EXERCISE AIM:
Output all of the records exactly, word for word.

MATERIAL PROVIDED:

──────

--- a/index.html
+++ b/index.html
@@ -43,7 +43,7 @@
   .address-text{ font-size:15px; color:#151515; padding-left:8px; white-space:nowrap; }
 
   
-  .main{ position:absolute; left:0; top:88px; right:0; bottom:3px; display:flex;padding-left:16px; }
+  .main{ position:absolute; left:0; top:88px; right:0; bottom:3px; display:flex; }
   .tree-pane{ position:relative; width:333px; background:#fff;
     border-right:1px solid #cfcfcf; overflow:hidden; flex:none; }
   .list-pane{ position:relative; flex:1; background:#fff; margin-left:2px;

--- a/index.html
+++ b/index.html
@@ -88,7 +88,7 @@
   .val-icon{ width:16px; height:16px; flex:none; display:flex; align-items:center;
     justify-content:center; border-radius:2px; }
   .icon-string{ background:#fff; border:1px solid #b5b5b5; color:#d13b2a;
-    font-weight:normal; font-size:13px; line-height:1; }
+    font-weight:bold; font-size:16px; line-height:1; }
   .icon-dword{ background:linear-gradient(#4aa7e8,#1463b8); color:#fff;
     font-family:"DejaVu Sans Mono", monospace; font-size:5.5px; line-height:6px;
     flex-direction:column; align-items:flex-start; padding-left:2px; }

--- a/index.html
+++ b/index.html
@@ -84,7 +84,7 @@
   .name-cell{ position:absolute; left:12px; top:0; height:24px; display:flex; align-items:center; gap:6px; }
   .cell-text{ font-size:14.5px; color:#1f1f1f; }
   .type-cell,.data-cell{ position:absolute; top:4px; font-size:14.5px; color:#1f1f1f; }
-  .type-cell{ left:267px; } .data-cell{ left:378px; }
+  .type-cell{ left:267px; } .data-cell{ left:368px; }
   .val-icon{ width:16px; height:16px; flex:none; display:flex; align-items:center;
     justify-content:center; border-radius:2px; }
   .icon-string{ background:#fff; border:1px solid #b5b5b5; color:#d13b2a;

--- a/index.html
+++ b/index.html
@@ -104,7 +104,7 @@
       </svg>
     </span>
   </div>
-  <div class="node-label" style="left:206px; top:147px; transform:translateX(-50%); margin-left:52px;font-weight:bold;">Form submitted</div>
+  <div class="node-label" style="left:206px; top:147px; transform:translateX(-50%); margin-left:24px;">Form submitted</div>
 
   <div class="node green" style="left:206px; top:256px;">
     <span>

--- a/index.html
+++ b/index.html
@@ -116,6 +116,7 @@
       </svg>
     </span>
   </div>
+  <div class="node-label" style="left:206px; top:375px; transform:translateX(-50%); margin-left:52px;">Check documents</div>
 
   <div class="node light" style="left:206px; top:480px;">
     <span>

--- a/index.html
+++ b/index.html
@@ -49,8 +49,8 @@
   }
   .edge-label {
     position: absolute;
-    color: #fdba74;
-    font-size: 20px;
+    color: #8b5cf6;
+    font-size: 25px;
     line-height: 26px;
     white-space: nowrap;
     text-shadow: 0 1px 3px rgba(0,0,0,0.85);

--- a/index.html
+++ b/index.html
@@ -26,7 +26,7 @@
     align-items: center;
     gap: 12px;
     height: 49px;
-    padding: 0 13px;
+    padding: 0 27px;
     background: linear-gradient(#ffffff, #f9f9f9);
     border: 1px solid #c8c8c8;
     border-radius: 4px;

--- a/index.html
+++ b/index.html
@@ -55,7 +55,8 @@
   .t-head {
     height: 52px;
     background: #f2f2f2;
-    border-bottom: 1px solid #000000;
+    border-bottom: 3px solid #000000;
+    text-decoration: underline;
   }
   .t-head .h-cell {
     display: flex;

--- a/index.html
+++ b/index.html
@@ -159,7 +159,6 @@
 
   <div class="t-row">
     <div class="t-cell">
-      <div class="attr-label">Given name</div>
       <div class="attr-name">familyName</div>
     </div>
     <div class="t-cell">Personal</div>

──────

SOLUTION TO THE PROBLEM:
--- a/index.html
+++ b/index.html
@@ -43,7 +43,7 @@
   .address-text{ font-size:15px; color:#151515; padding-left:8px; white-space:nowrap; }
 
   
-  .main{ position:absolute; left:0; top:88px; right:0; bottom:3px; display:flex;padding-left:16px; }
+  .main{ position:absolute; left:0; top:88px; right:0; bottom:3px; display:flex; }
   .tree-pane{ position:relative; width:333px; background:#fff;
     border-right:1px solid #cfcfcf; overflow:hidden; flex:none; }
   .list-pane{ position:relative; flex:1; background:#fff; margin-left:2px;

--- a/index.html
+++ b/index.html
@@ -88,7 +88,7 @@
   .val-icon{ width:16px; height:16px; flex:none; display:flex; align-items:center;
     justify-content:center; border-radius:2px; }
   .icon-string{ background:#fff; border:1px solid #b5b5b5; color:#d13b2a;
-    font-weight:normal; font-size:13px; line-height:1; }
+    font-weight:bold; font-size:16px; line-height:1; }
   .icon-dword{ background:linear-gradient(#4aa7e8,#1463b8); color:#fff;
     font-family:"DejaVu Sans Mono", monospace; font-size:5.5px; line-height:6px;
     flex-direction:column; align-items:flex-start; padding-left:2px; }

--- a/index.html
+++ b/index.html
@@ -84,7 +84,7 @@
   .name-cell{ position:absolute; left:12px; top:0; height:24px; display:flex; align-items:center; gap:6px; }
   .cell-text{ font-size:14.5px; color:#1f1f1f; }
   .type-cell,.data-cell{ position:absolute; top:4px; font-size:14.5px; color:#1f1f1f; }
-  .type-cell{ left:267px; } .data-cell{ left:378px; }
+  .type-cell{ left:267px; } .data-cell{ left:368px; }
   .val-icon{ width:16px; height:16px; flex:none; display:flex; align-items:center;
     justify-content:center; border-radius:2px; }
   .icon-string{ background:#fff; border:1px solid #b5b5b5; color:#d13b2a;

--- a/index.html
+++ b/index.html
@@ -104,7 +104,7 @@
       </svg>
     </span>
   </div>
-  <div class="node-label" style="left:206px; top:147px; transform:translateX(-50%); margin-left:52px;font-weight:bold;">Form submitted</div>
+  <div class="node-label" style="left:206px; top:147px; transform:translateX(-50%); margin-left:24px;">Form submitted</div>
 
   <div class="node green" style="left:206px; top:256px;">
     <span>

--- a/index.html
+++ b/index.html
@@ -116,6 +116,7 @@
       </svg>
     </span>
   </div>
+  <div class="node-label" style="left:206px; top:375px; transform:translateX(-50%); margin-left:52px;">Check documents</div>
 
   <div class="node light" style="left:206px; top:480px;">
     <span>

--- a/index.html
+++ b/index.html
@@ -49,8 +49,8 @@
   }
   .edge-label {
     position: absolute;
-    color: #fdba74;
-    font-size: 20px;
+    color: #8b5cf6;
+    font-size: 25px;
     line-height: 26px;
     white-space: nowrap;
     text-shadow: 0 1px 3px rgba(0,0,0,0.85);

--- a/index.html
+++ b/index.html
@@ -26,7 +26,7 @@
     align-items: center;
     gap: 12px;
     height: 49px;
-    padding: 0 13px;
+    padding: 0 27px;
     background: linear-gradient(#ffffff, #f9f9f9);
     border: 1px solid #c8c8c8;
     border-radius: 4px;

--- a/index.html
+++ b/index.html
@@ -55,7 +55,8 @@
   .t-head {
     height: 52px;
     background: #f2f2f2;
-    border-bottom: 1px solid #000000;
+    border-bottom: 3px solid #000000;
+    text-decoration: underline;
   }
   .t-head .h-cell {
     display: flex;

--- a/index.html
+++ b/index.html
@@ -159,7 +159,6 @@
 
   <div class="t-row">
     <div class="t-cell">
-      <div class="attr-label">Given name</div>
       <div class="attr-name">familyName</div>
     </div>
     <div class="t-cell">Personal</div>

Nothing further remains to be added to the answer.